In 1941, 11-year-old Larissa and her mother were trapped in Leningrad when it was besieged by the Germans. To survive, the two women ate anything they could find – even cats. 'There were corpses lying on our stairs… there were corpses lying in the courtyard,' Larissa recalled.
Somehow this failed to dent her natural exuberance. She studied Fine Arts in Moscow and landed a prized job at the Hermitage Museum in St Petersburg, where she specialised in Italian art. In 1962, she was chosen to lead the Soviet delegation to the Venice Biennale.

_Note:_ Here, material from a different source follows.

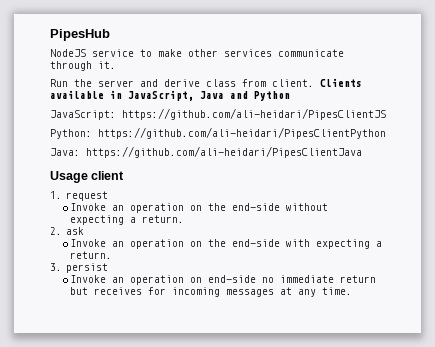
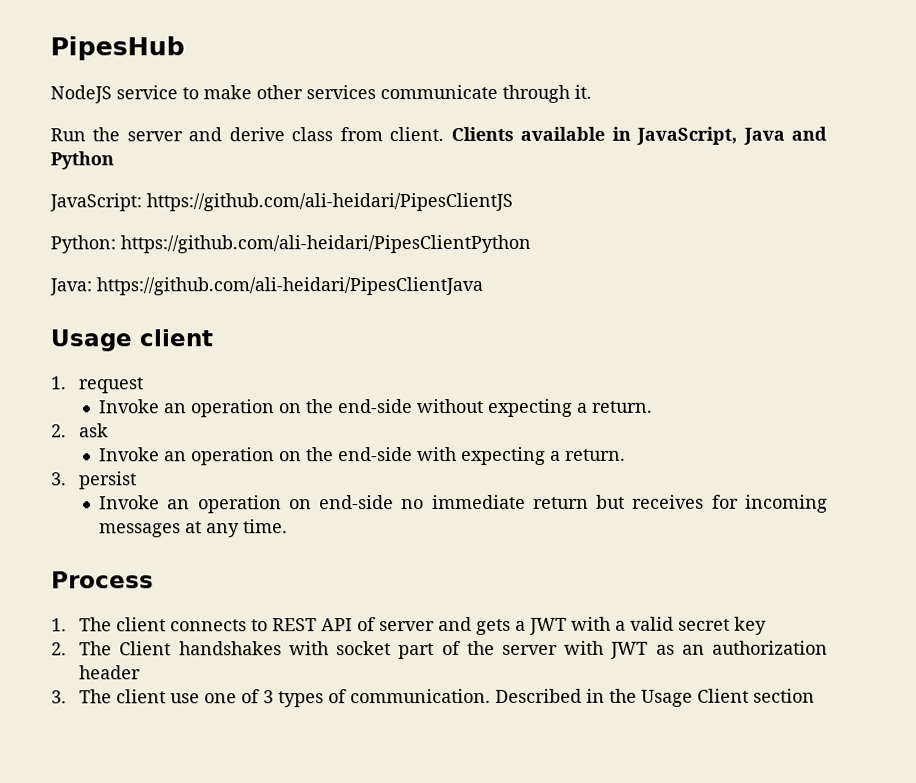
+ Process
+ 1. The client connects to REST API of server and gets a JWT with a valid secret key
+ 2. The Client handshakes with socket part of the server with JWT as an authorization header
+ 3. The client use one of 3 types of communication. Described in the Usage Client section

Francis was by now librarian of Cambridge University's fine art faculty. He was introduced to Larissa in a restaurant in Venice and they talked till one in the morning. He found her 'wholly delightful, full of enthusiasm… exceedingly intelligent and cultivated.' Although Larissa told him she was married to a Russian naval officer, he began pursuing her.
One night, when it was clear Francis had no idea how to move their relationship beyond friendship, Larissa 'decided it was time to take charge of the situation'.
Their path to a life together was far from smooth. Larissa had to secure a divorce from her first husband and there were endless bureaucratic hurdles before they could marry in Moscow in 1965. She was eventually allowed to move to England thanks to an accommodating KGB officer at the Soviet embassy in London.
Francis, who was appointed professor of history of art at Oxford University, was a changed man after his marriage. His self-doubt receded and Larissa became 'the focal point of his world, giving him life and purpose'. Larissa, who left home with great reluctance, became a renowned expert on Russian art.
The book ends shortly after Larissa arrives in England, though Pears – author of An Instance Of The Fingerpost and a friend and neighbour of the couple – tell us they were extremely happy, joyfully visiting up to five museums a day on their travels.
Larissa leaps off the page, a born survivor with a terrific store of anecdotes: the cousin who was eaten by a bear, or the Matisse painting she stole from the Italian government and 'repatriated' to Russia. By contrast, Francis remains an enigma.
Nevertheless, drawing on their diaries, and on conversations with Larissa who died recently aged 93, this is a warmly sympathetic book. On finishing, you'll feel a glow that, against all the odds, this unlikely couple got their happy ever after.